Try baking it sooner, not letting it rise so high before popping it into the oven and see if that helps.  

Sounds like you have a very stretchy flour.  :)

Mini

Karmel_Kuisine's picture
Karmel_Kuisine

Can I substitute spelt flour for whole wheat & just keep the recipe the same otherwise?

I know spelt is considered an "ancient grain" but I'm not sure how it differs from wheat.

I guess no one agrees with my butter theory because I've mentioned it on the forum before and no one seems to think it could be the reason. It's just that butter differs so much in quality, and I don't fork out the cash for really good butter. Land O Lakes is as high quality as I go. Of course always unsalted.

I really WOULD like to start moving toward whole grains, but I've been known to throw a bit of bread flour in, and yes, that does usually help.

I'm gaining too much weight with all this homemade bread!!

clazar123's picture
clazar123

The sandwiches that fall apart used to be my husband's biggest complaint.You didn't mention what was in your recipe so I don't know if you are making a lean or enriched loaf (fat,eggs,milk,potato flakes,white flour,etc). So,here are a couple ideas for you.

1. The overproofing MiniOven mentions is a distinct possiblitiy and you should follow that idea for any whole wheat.

2. When you make whole wheat, it takes a long time for the bran present in the flour to absorb water. Most people don't allow for this and bake the dough before this happens. As a result, the bran in the crumb proceeds to absorb the water and you end up with a crumbly structure. Look up "autolyse" in the search box.

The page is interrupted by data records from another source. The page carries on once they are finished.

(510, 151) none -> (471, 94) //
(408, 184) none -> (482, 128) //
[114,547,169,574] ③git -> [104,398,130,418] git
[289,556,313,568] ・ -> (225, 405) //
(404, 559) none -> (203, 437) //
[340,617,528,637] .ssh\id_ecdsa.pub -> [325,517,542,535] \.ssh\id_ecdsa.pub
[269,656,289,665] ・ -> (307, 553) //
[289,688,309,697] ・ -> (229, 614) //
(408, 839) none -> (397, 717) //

Fancy word for allowing the dough to sit for 1-24 hours before the first rise.Anything that lets the whole wheat flour soak up water for a period of time offers a better chance for having a non-crumbly crumb in the finished loaf.All different ways top do that.I make a WW dough that I put in the refrigerator overnight before the first rise.Proceed the next day and no prob with crumblies.It is an enriched loaf.

3. Add extra water to your usual recipe. WW dough should start it's early life stickier than reg bread dough. If you do this and simply let it rest for about 30-60 min after mixing, it will absorb the extra water, as previously mentioned.

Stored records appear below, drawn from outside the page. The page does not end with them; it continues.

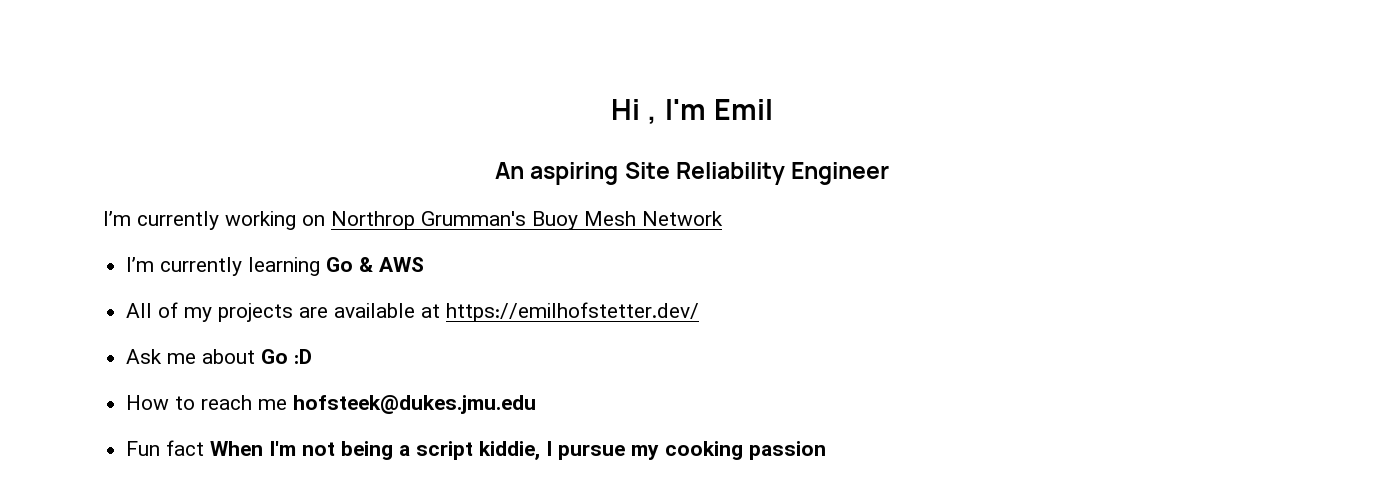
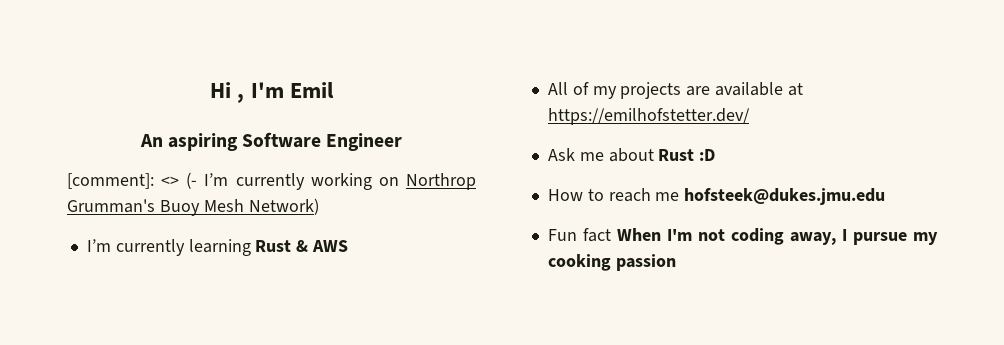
[624,162,785,185] Site Reliability -> [242,132,322,148] Software
(889, 173) none -> [67,172,198,189] [comment]: <> (-
[642,211,723,226] Network -> [248,198,319,215] Network)
[326,257,354,272] Go -> [255,240,292,252] Rust
[261,349,289,364] Go -> [658,149,695,161] Rust
[341,441,541,460] being a script kiddie, -> [730,228,836,245] coding away,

4. 1 egg per loaf adds a LOT of softness to a loaf.

5. Oil, butter, lecithin all add some lubrication and softness. Butter, of course, tastes better.

6.Milk protein also softens crumb and provides moisture to the loaf.

7.Potatoes or potato flakes also do this (I have no expe with this but many people swear by it)

8. I use the AP flour at the end of the mix to get the right dough consistency since it absorbs water so quickly.

Someone will probably advise adding wheat gluten. This is probably not what you need to do. It makes for a chewier  bread (unless that is what you want.)

Overmixing (with a machine mixer) can cause the gluten to be stretchy and slack but that takes a LOT of time in the mixer-prob over 10 minutes on vigorous mixing).Unless you are a body builder-you can't overmix/overknead by hand.

So try some of these ideas and see what works.Sounds like you have the taste thing down so its a good start.